(Revision tracking records)
▬▬▬▬▬▬▬▬▬▬
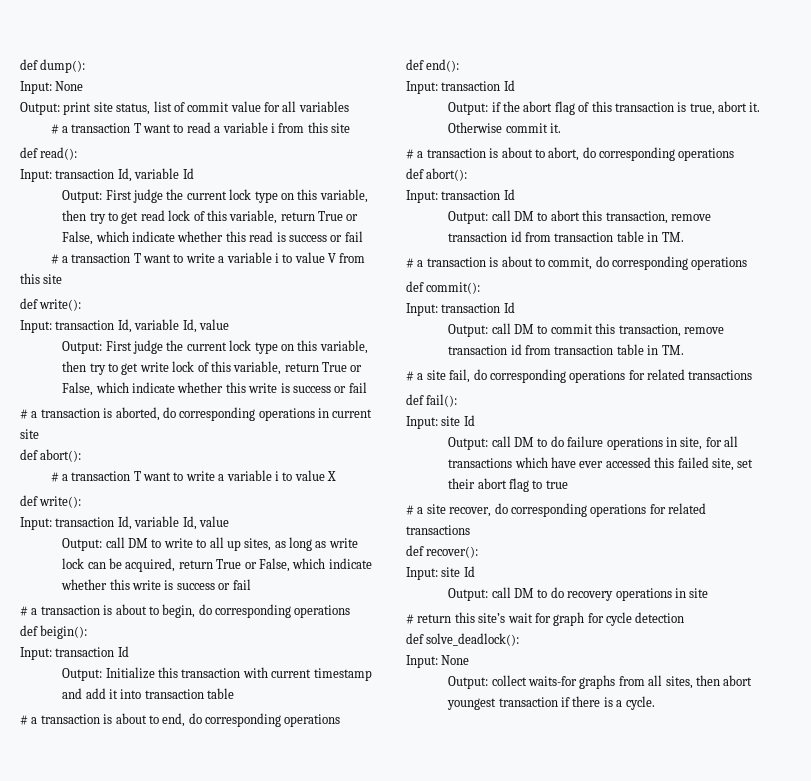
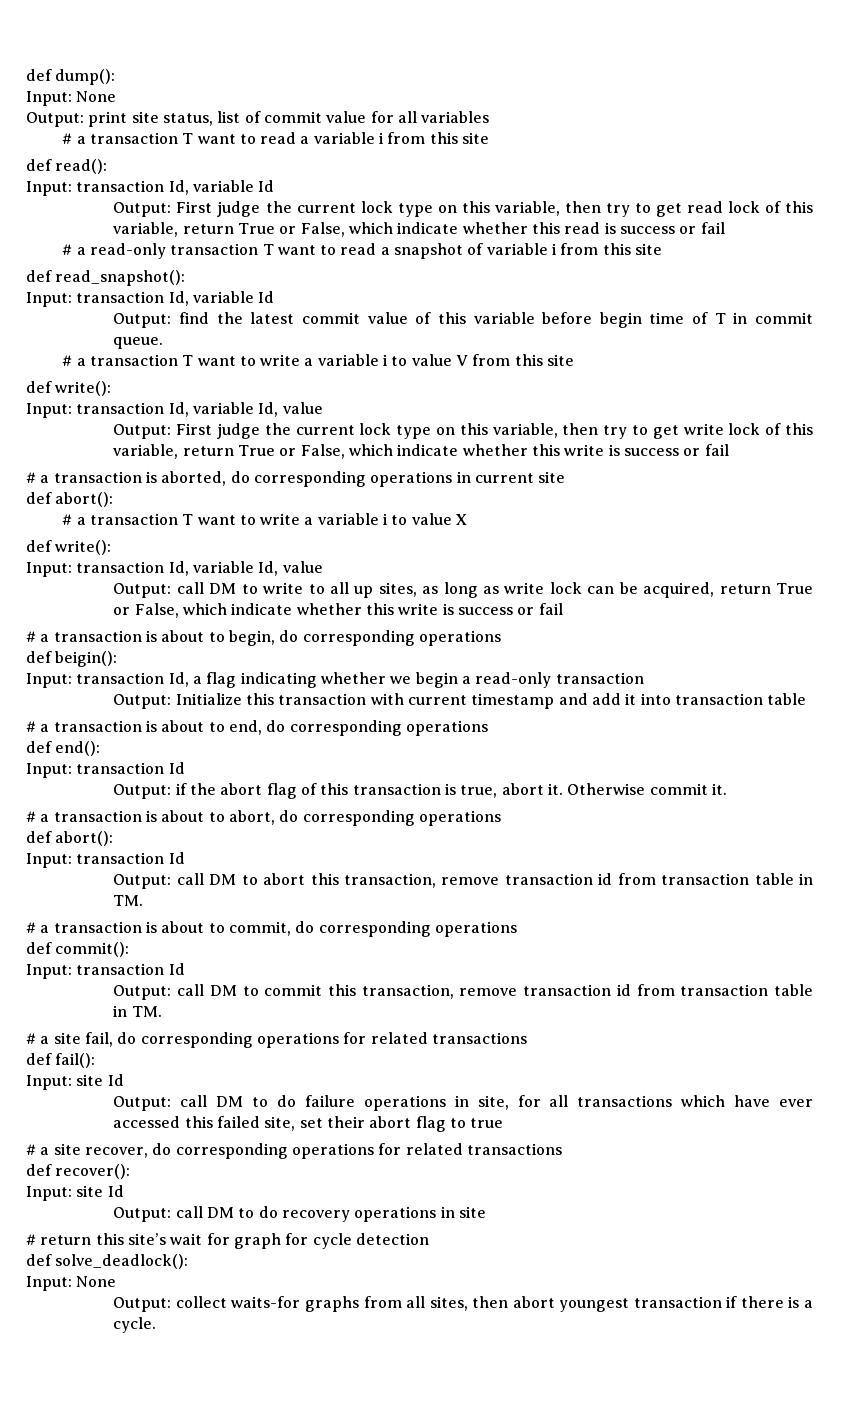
+ # a read-only transaction T want to read a snapshot of variable i from this site
+ def read_snapshot():
+ Input: transaction Id, variable Id
+ Output: find the latest commit value of this variable before begin time of T in commit queue.
  def beigin():
- Input: transaction Id
+ Input: transaction Id, a flag indicating whether we begin a read-only transaction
▬▬▬▬▬▬▬▬▬▬
**Work instruction**
Nothing but the pictures may be dropped; output the records above exactly.

**Solution**
+ # a read-only transaction T want to read a snapshot of variable i from this site
+ def read_snapshot():
+ Input: transaction Id, variable Id
+ Output: find the latest commit value of this variable before begin time of T in commit queue.
  def beigin():
- Input: transaction Id
+ Input: transaction Id, a flag indicating whether we begin a read-only transaction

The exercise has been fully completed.